### Task directions
When you copy the data, keep every word exactly as it is and leave the pictures out.
§ §
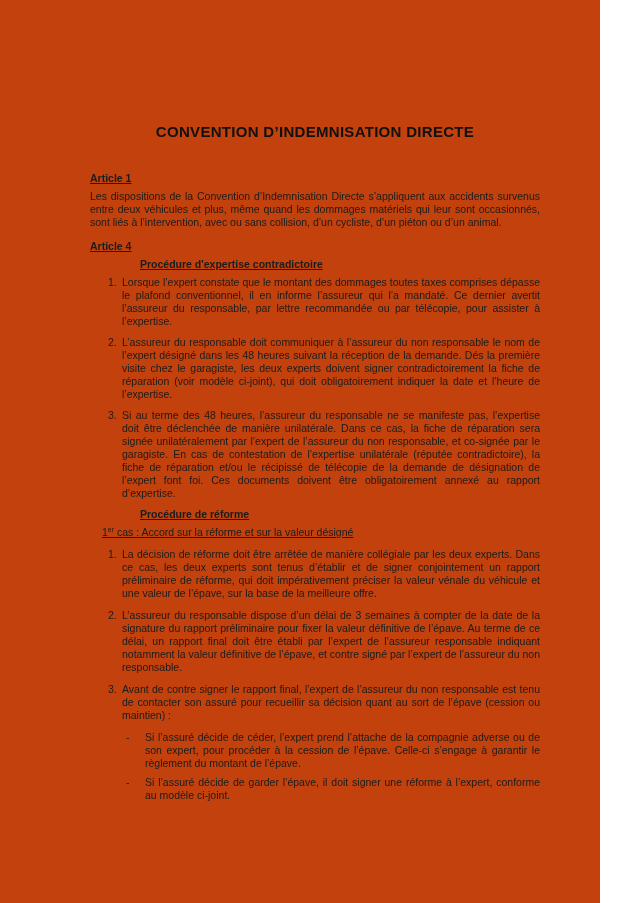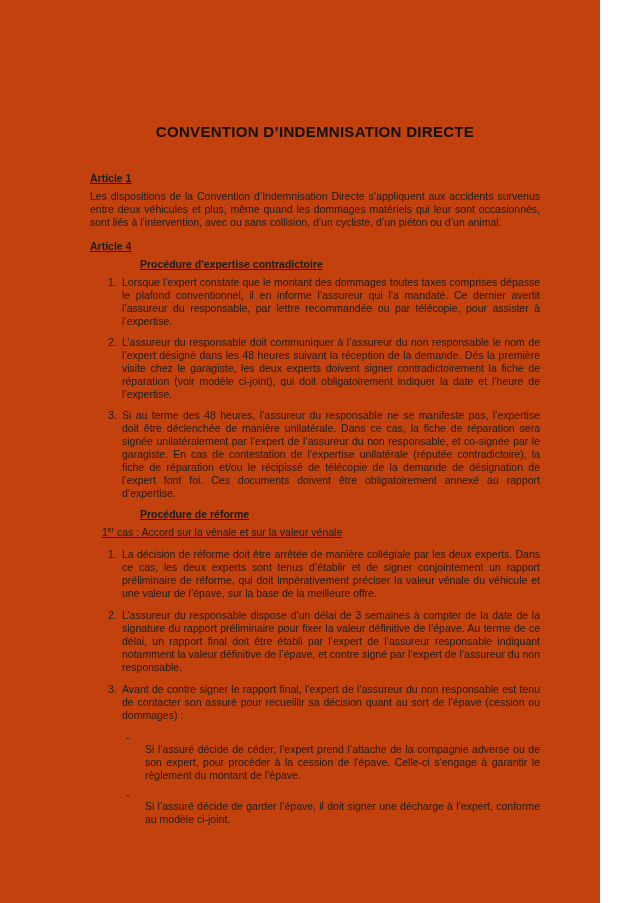--- a/index.html
+++ b/index.html
@@ -102,7 +102,7 @@
   </div>
 
   <div class="sec-head sec-head-2">Procédure de réforme</div>
-  <div class="sub-head"><span>1</span><sup>er</sup><span> cas : Accord sur la vénale et sur la valeur vénale</span></div>
+  <div class="sub-head"><span>1</span><sup>er</sup><span> cas : Accord sur la réforme et sur la valeur désigné</span></div>
 
   <div class="num-item reforme-item">
     <span class="num">1.</span>

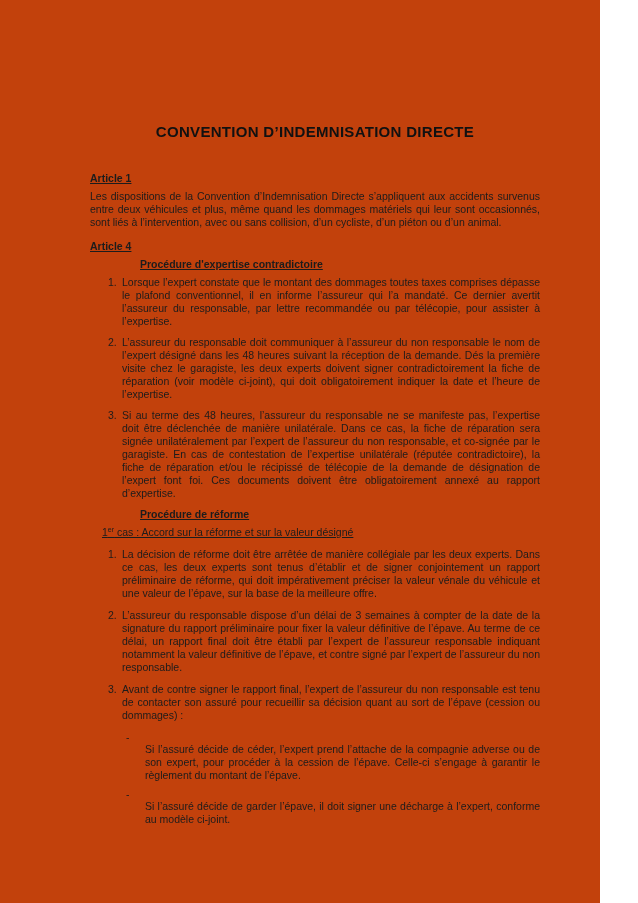--- a/index.html
+++ b/index.html
@@ -114,7 +114,7 @@
   </div>
   <div class="num-item reforme-item">
     <span class="num">3.</span>
-    <span class="item-text">Avant de contre signer le rapport final, l’expert de l’assureur du non responsable est tenu de contacter son assuré pour recueillir sa décision quant au sort de l’épave (cession ou dommages) :</span>
+    <span class="item-text">Avant de contre signer le rapport final, l’expert de l’assureur du non responsable est tenu de contacter son assuré pour recueillir sa décision quant au sort de l’épave (cession ou maintien) :</span>
   </div>
 
   <div class="dash-item">

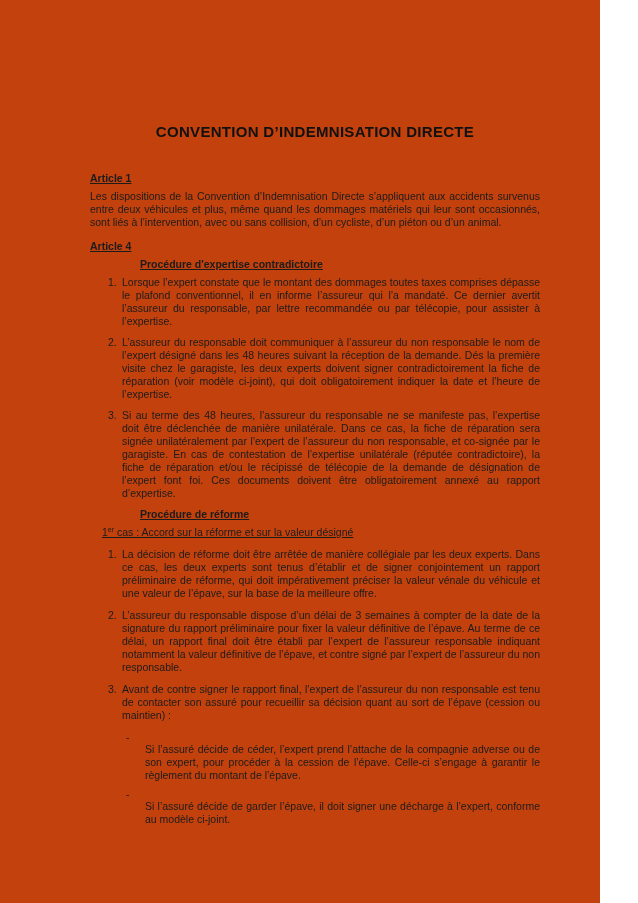--- a/index.html
+++ b/index.html
@@ -69,7 +69,6 @@
   .dash-item .item-text {
     flex: 1;
     text-align: justify;
-    margin-top: 12px;
   }
 </style>
 </head>

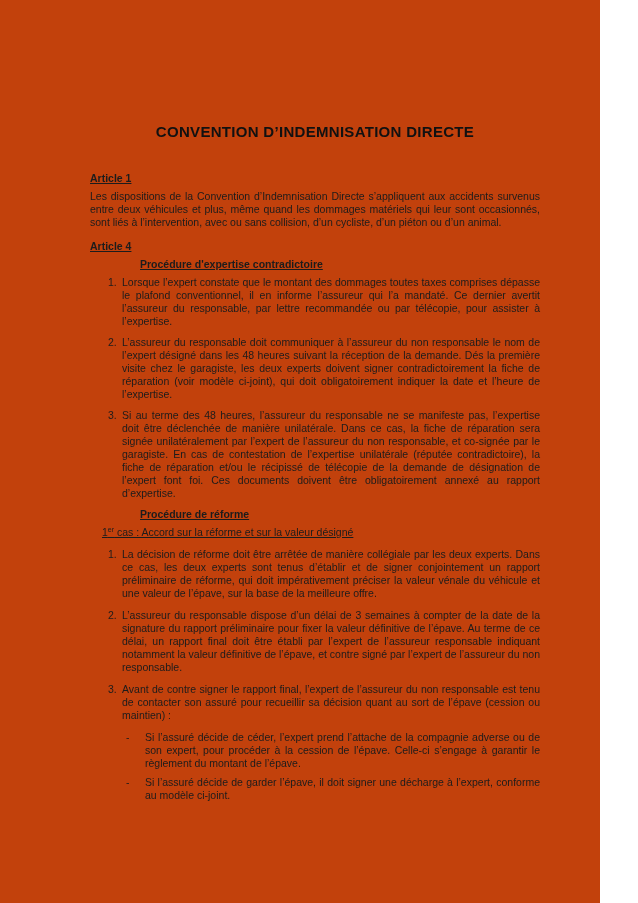--- a/index.html
+++ b/index.html
@@ -122,7 +122,7 @@
   </div>
   <div class="dash-item">
     <span class="dash">-</span>
-    <span class="item-text">Si l’assuré décide de garder l’épave, il doit signer une décharge à l’expert, conforme au modèle ci-joint.</span>
+    <span class="item-text">Si l’assuré décide de garder l’épave, il doit signer une réforme à l’expert, conforme au modèle ci-joint.</span>
   </div>
 
 </div>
§ §
### Your response
--- a/index.html
+++ b/index.html
@@ -102,7 +102,7 @@
   </div>
 
   <div class="sec-head sec-head-2">Procédure de réforme</div>
-  <div class="sub-head"><span>1</span><sup>er</sup><span> cas : Accord sur la vénale et sur la valeur vénale</span></div>
+  <div class="sub-head"><span>1</span><sup>er</sup><span> cas : Accord sur la réforme et sur la valeur désigné</span></div>
 
   <div class="num-item reforme-item">
     <span class="num">1.</span>

--- a/index.html
+++ b/index.html
@@ -114,7 +114,7 @@
   </div>
   <div class="num-item reforme-item">
     <span class="num">3.</span>
-    <span class="item-text">Avant de contre signer le rapport final, l’expert de l’assureur du non responsable est tenu de contacter son assuré pour recueillir sa décision quant au sort de l’épave (cession ou dommages) :</span>
+    <span class="item-text">Avant de contre signer le rapport final, l’expert de l’assureur du non responsable est tenu de contacter son assuré pour recueillir sa décision quant au sort de l’épave (cession ou maintien) :</span>
   </div>
 
   <div class="dash-item">

--- a/index.html
+++ b/index.html
@@ -69,7 +69,6 @@
   .dash-item .item-text {
     flex: 1;
     text-align: justify;
-    margin-top: 12px;
   }
 </style>
 </head>

--- a/index.html
+++ b/index.html
@@ -122,7 +122,7 @@
   </div>
   <div class="dash-item">
     <span class="dash">-</span>
-    <span class="item-text">Si l’assuré décide de garder l’épave, il doit signer une décharge à l’expert, conforme au modèle ci-joint.</span>
+    <span class="item-text">Si l’assuré décide de garder l’épave, il doit signer une réforme à l’expert, conforme au modèle ci-joint.</span>
   </div>
 
 </div>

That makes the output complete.